__Task item__:
Reproduce the listing below exactly, from its first line down to and including the line with "shipping: 5.99 -> none".

__Provided entries__:

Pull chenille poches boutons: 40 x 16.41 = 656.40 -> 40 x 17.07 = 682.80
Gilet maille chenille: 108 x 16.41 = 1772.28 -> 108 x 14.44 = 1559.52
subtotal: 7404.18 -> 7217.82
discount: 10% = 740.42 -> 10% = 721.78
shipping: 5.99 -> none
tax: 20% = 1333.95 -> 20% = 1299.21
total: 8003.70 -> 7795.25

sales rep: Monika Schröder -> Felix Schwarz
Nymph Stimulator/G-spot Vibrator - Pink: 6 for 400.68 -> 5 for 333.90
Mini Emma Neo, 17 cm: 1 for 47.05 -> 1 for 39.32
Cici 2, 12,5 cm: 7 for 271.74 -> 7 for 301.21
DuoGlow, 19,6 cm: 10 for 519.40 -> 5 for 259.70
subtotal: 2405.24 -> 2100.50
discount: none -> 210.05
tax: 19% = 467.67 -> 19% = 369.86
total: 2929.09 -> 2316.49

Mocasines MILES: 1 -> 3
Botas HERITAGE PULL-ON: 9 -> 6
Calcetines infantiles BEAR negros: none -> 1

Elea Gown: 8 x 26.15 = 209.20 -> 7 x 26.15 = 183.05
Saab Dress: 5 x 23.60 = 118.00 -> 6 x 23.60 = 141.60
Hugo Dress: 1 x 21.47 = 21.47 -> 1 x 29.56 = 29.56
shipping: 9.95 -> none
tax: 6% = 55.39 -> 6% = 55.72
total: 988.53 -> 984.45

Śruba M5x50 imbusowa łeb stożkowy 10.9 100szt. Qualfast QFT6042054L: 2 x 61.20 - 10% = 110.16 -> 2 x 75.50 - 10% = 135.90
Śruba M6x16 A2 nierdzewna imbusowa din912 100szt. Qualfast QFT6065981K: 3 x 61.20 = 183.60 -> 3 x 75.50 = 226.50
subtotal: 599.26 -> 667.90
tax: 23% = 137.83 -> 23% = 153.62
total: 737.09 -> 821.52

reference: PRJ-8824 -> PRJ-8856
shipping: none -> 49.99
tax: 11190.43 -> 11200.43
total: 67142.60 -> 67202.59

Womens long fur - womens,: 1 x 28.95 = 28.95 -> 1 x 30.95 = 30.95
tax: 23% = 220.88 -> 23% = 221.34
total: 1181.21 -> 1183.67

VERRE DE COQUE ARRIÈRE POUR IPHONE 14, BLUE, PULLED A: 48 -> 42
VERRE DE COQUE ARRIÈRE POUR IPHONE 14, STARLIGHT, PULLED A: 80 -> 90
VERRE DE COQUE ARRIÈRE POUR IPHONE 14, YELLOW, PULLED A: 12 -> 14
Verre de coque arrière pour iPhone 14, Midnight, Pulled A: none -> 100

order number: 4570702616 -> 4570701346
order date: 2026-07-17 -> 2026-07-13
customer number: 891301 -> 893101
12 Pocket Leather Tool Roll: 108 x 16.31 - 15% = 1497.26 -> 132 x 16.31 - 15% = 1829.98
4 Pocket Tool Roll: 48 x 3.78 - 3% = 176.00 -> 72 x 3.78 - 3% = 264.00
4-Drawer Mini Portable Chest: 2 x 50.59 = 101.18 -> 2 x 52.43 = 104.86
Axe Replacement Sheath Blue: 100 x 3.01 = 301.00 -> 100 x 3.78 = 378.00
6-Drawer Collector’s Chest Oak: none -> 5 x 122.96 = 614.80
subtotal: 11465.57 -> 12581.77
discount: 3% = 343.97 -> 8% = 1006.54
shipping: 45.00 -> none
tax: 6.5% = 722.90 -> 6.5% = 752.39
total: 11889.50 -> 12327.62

__Solution below__:
Pull chenille poches boutons: 40 x 16.41 = 656.40 -> 40 x 17.07 = 682.80
Gilet maille chenille: 108 x 16.41 = 1772.28 -> 108 x 14.44 = 1559.52
subtotal: 7404.18 -> 7217.82
discount: 10% = 740.42 -> 10% = 721.78
shipping: 5.99 -> none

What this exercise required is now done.